The trial court was not plainly wrong or without evidence to support its judgment that the Charlotte Street gathering was a citizen-organized “informational forum” and that no part of the purpose of the gathering or attendance was the discussion or transaction of any public business. The undisputed evidence at trial was that City Council did not have any business pending before it on the issue of traffic controls, nor was it likely to have such matters come before it in the future. The trial court did not err in granting summary judgment to Defendants on Count XVII.

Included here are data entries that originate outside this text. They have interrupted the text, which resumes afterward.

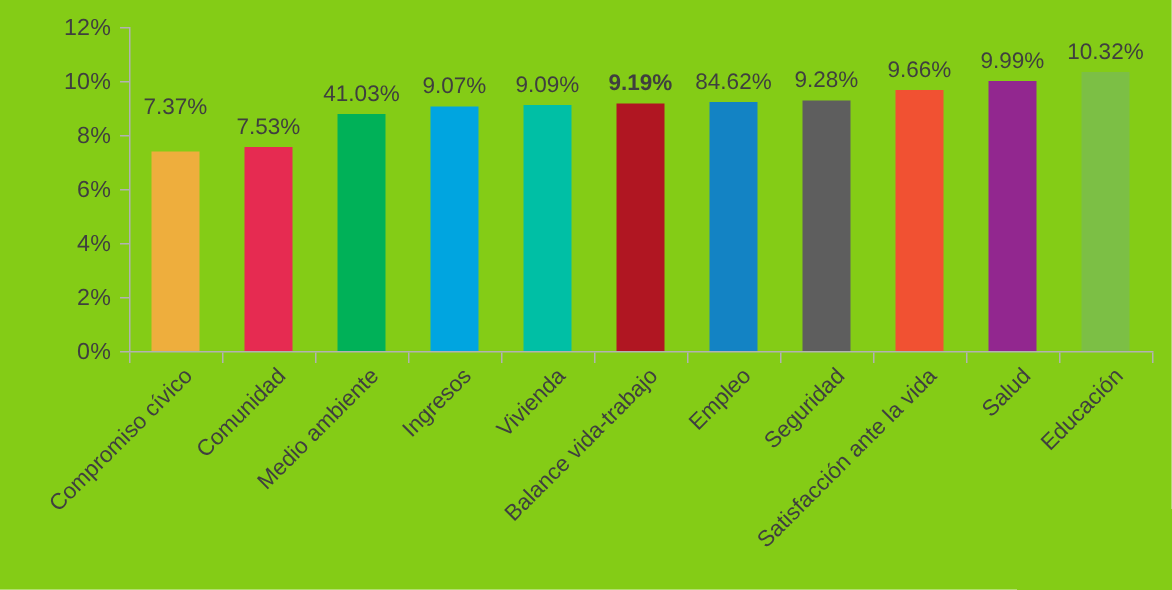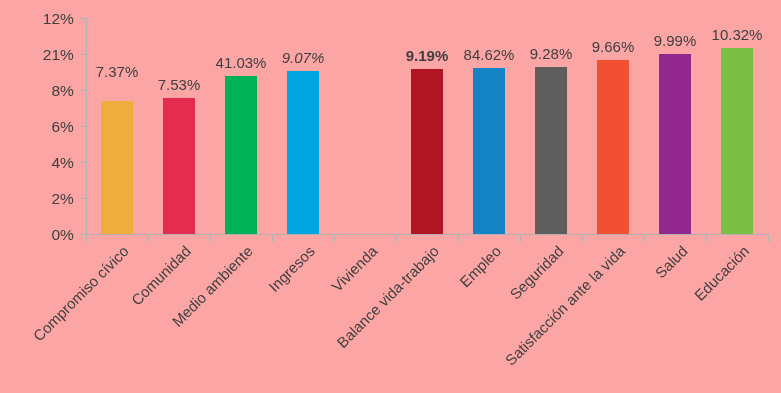"12%" #chart-root { background: #fca5a5 -> #84cc16 }
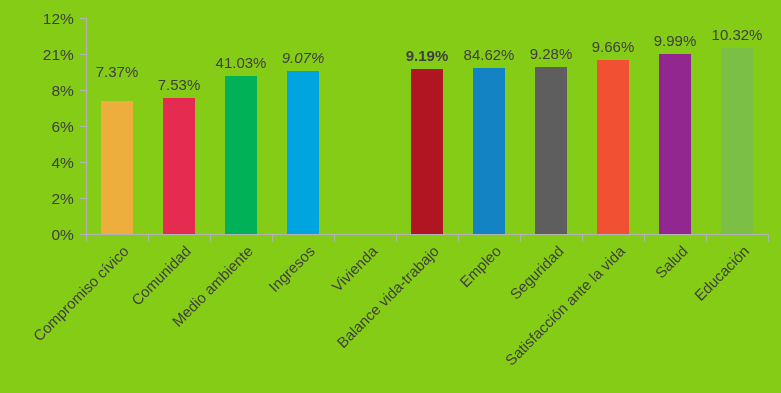"21%" div.y-tick { text: 21% -> 10% }
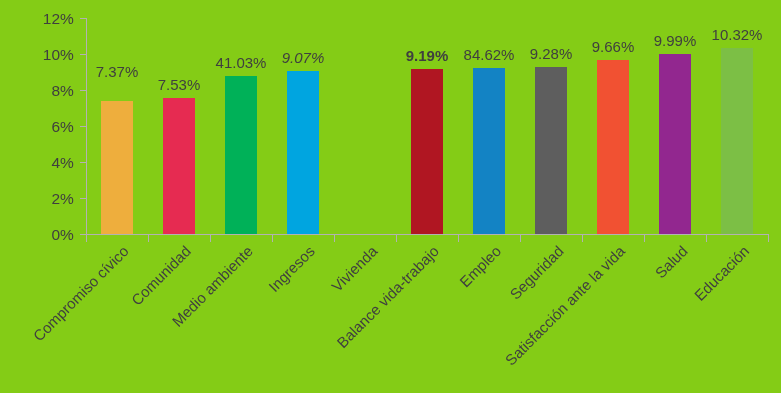"9.07%" div.bar-label { font-style: italic -> none }
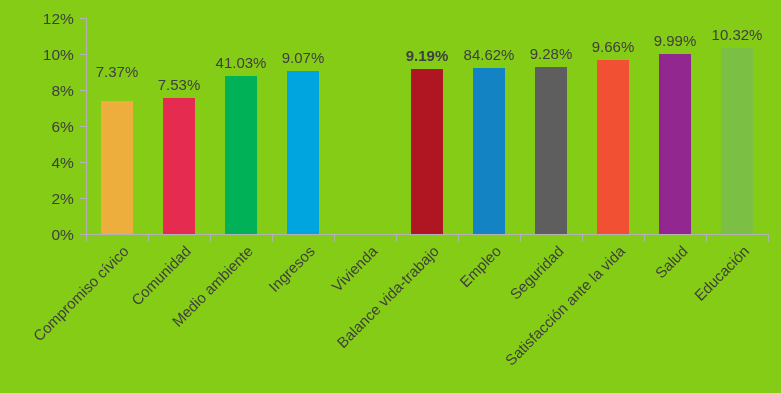"9.09%" div.bar-slot { html: none -> <div> <div>9.09%</div> <div></div> </div> }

The trial court did not err in granting summary judgment for Defendants on Counts I-IX of Shelton's petition. These counts were premised upon FOIA being applicable to members-elect of a public body. Members-elect are not “members” under the plain language of Code § 2.2-3701. Count XI of Shelton's petition is premised upon e-mail communications constituting a “meeting” under FOIA. Under the facts of this case, such e-mail communications did not constitute a “meeting” under FOIA, and the trial court erred in holding that they did. The trial court granted Defendants' motion for summary judgment on Count XIV on the basis that the e-mails were for informational purposes and did not constitute a meeting. We need not address this reason for the trial court's holding because we have already concluded that e-mail communications in this case did not constitute a “meeting” under FOIA. Finally, the trial court did not err in holding that the Charlotte Street gathering was not a “meeting” under FOIA. We will affirm the trial court's judgment with respect to Counts I-IX and XVII. We will affirm the trial court's judgment with respect to Count XIV, albeit for different reasons. We will reverse the trial court's judgment with respect to Count XI. Having disposed of all matters, and nothing remaining for the trial court to consider, we will enter final judgment for Defendants.
Affirmed in part, reversed in part, and final judgment.
1. Fortune and Withers are not appellants herein.
2. Only Counts I-IX, XI, XIV, and XVII are specifically before us on appeal.
3. The definition of “meeting” in Code § 2.2-3701 would apply to a quorum, if less than three. Four members represent a quorum of the City Council; consequently, under the circumstances of this case, a meeting of at least three members is required before FOIA open meeting requirements are implicated.
4. Shelton raises for the first time on appeal that a vote was taken by e-mail. Nothing in the record supports such an allegation and furthermore it is barred from consideration under Rule 5:25.
5. This issue is not before us and we do not decide it today.
6. The question was premised upon FOIA prior to its recodification in Title 2.2 of the Code of Virginia. The language involved is substantially the same in the recodification. See Code §§ 2.1-340 to -346.1 (1968).